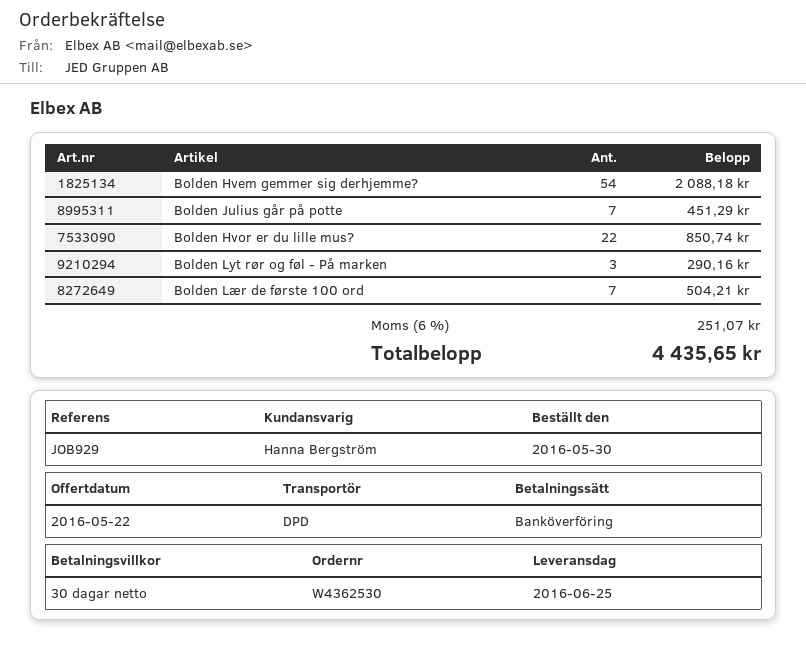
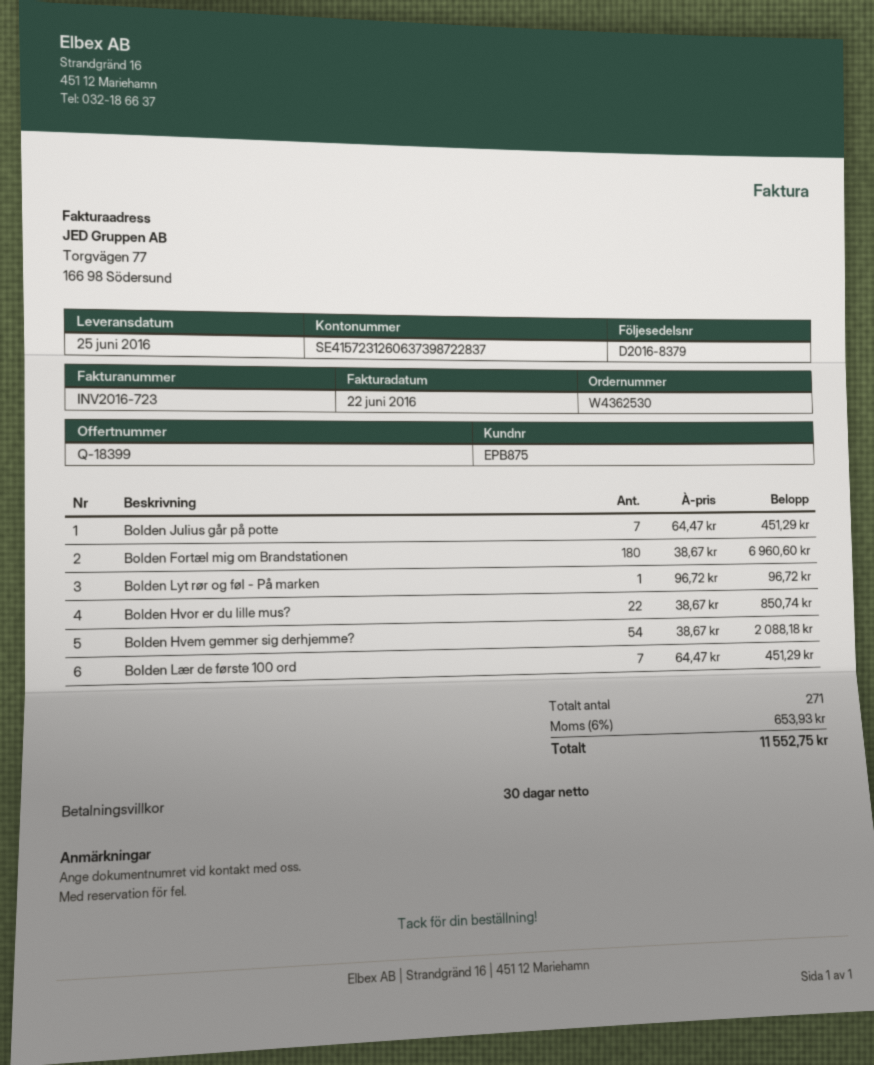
Bolden Lyt rør og føl - På marken: 3 for 290.16 -> 1 for 96.72
Bolden Lær de første 100 ord: 7 for 504.21 -> 7 for 451.29
Bolden Fortæl mig om Brandstationen: none -> 180 for 6960.60
tax: 6% = 251.07 -> 6% = 653.93
total: 4435.65 -> 11552.75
• • • • •
Required action:
Each entry, word for word, belongs in your answer; each picture does not.

Response area:
Bolden Lyt rør og føl - På marken: 3 for 290.16 -> 1 for 96.72
Bolden Lær de første 100 ord: 7 for 504.21 -> 7 for 451.29
Bolden Fortæl mig om Brandstationen: none -> 180 for 6960.60
tax: 6% = 251.07 -> 6% = 653.93
total: 4435.65 -> 11552.75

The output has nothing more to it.